The firm of Hooven, Owens, Rentschler, and Company manufactured steam and diesel engines in Hamilton, Ohio. Because the firm was frequently known by its initials, H.O.R., the Hooven is sometimes incorrectly rendered as Hoover, and the Owens may be mistaken for Owen.

The firm was the successor to the firm of Owens, Ebert & Dyer (founded in 1845 by Job E. Owens) which went into receivership in 1876.

In 1882, George A. Rentschler, J. C. Hooven, Henry C. Sohn, George H. Helvey, and James E. Campbell merged the firm with the iron works of Sohn and Rentschler, and adopted the name Hooven, Owens, Rentschler Co.

In 1883 the firm begain the manufacture of Corliss steam engine, producing a total of 700 such engines by 1901.
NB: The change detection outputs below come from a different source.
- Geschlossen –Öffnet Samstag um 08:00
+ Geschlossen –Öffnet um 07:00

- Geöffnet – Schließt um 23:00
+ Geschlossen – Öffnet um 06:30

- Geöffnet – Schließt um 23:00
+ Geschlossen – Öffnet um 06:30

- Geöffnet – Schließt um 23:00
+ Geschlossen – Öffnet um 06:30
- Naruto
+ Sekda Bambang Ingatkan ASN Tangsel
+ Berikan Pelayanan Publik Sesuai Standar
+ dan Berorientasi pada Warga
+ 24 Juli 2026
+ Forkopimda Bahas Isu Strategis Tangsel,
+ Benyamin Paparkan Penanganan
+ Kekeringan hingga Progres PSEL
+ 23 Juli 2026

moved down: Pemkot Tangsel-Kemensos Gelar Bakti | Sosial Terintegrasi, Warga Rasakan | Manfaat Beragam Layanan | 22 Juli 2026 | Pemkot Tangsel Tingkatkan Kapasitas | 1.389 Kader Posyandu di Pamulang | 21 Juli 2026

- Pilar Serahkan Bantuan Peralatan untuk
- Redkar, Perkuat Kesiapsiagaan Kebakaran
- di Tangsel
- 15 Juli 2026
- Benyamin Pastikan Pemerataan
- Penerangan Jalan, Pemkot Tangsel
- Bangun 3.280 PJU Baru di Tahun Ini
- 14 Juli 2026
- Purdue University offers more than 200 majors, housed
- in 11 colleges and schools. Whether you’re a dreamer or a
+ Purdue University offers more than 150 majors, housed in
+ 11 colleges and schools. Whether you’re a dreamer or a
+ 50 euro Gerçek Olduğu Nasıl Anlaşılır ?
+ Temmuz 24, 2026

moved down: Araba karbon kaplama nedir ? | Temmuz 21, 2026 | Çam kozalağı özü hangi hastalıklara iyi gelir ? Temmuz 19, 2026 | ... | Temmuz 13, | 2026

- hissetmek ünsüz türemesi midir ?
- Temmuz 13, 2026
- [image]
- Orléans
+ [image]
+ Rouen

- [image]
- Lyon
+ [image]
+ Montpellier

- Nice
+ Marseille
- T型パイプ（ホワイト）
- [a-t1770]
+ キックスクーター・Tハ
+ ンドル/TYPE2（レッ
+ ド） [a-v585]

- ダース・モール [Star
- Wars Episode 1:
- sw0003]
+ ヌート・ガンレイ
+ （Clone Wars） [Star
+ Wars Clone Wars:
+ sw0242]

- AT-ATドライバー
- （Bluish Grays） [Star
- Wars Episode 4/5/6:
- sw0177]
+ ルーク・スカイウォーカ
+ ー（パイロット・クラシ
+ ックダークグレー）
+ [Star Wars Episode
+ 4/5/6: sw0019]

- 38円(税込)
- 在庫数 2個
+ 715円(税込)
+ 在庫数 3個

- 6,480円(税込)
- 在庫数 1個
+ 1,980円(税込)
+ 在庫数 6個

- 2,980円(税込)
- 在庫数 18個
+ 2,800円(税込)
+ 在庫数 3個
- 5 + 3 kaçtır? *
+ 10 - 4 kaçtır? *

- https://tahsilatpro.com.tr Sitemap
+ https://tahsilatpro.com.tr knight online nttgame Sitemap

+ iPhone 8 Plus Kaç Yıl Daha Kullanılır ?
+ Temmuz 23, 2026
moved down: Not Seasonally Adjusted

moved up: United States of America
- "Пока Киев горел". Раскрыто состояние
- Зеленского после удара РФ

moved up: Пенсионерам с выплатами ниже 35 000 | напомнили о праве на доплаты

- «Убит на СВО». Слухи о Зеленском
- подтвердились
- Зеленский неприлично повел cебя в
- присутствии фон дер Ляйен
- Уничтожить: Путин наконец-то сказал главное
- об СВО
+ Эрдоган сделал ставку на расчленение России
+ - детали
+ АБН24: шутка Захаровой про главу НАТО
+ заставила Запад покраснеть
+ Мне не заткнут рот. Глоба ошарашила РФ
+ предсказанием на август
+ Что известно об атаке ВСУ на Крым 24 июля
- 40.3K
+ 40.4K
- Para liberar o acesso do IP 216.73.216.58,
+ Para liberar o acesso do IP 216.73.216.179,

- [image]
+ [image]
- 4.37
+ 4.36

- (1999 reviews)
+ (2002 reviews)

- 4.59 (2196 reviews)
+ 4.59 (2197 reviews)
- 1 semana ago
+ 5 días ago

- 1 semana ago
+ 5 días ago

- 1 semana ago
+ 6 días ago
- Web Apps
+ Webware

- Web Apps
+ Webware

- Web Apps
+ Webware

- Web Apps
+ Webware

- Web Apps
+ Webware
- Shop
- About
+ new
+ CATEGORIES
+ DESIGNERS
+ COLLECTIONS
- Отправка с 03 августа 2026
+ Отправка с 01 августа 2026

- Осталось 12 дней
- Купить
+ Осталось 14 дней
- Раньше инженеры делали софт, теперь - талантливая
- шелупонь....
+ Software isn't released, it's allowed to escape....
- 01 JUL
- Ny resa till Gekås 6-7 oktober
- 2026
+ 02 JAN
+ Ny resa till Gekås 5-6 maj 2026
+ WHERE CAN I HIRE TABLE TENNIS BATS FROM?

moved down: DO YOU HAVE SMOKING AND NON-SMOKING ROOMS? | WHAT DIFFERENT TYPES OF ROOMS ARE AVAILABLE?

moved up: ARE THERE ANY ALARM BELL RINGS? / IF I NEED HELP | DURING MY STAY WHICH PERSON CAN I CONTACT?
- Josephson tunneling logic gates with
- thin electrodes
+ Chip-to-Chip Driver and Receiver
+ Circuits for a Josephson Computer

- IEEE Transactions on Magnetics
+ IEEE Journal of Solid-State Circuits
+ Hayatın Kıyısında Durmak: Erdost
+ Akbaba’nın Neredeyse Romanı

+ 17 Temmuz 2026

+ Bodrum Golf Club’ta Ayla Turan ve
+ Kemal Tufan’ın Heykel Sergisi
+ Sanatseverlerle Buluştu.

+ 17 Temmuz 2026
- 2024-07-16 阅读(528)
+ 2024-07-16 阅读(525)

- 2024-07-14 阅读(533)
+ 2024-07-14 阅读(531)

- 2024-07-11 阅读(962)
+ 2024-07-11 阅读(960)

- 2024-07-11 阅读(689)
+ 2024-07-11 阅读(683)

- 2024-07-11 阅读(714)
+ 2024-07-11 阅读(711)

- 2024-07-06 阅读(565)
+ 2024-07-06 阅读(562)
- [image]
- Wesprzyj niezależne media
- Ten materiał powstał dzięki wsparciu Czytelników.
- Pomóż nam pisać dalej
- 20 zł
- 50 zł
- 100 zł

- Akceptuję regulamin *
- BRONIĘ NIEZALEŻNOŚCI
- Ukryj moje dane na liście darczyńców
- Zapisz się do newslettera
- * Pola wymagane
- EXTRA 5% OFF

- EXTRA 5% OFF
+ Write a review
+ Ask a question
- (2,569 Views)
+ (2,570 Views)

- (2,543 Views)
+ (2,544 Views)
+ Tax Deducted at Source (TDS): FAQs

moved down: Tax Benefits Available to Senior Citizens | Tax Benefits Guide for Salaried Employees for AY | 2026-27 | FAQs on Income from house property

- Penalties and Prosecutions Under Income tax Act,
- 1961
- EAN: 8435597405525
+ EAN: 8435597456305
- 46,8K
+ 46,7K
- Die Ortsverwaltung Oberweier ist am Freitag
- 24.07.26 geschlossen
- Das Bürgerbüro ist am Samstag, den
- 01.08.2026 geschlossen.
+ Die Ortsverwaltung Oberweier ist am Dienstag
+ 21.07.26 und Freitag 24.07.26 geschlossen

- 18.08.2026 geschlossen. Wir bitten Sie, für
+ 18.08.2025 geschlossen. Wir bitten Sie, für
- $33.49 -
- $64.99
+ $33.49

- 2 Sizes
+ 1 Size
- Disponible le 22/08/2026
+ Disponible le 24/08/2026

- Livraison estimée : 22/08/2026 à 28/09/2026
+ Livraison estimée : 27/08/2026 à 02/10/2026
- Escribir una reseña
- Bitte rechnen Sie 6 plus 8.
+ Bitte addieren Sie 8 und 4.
By World War I, the Hooven-Owens-Rentschler Company operated the largest exclusive Corliss Engine plant in the country, employing nearly 800 men.

In 1928 the company merged with the Niles Tool Works to form the General Machinery Corporation. However, it continued to make diesel engines under the H.O.R. brand, and supplied many of the powerplants for United States submarines and liberty ships during World War II.

In 1947, General Machinery Corporation merged with Lima Locomotive Works to form Lima-Hamilton Corporation, which, in turn, merged in 1951 with Baldwin Locomotive Works to form the Baldwin-Lima-Hamilton Corporation.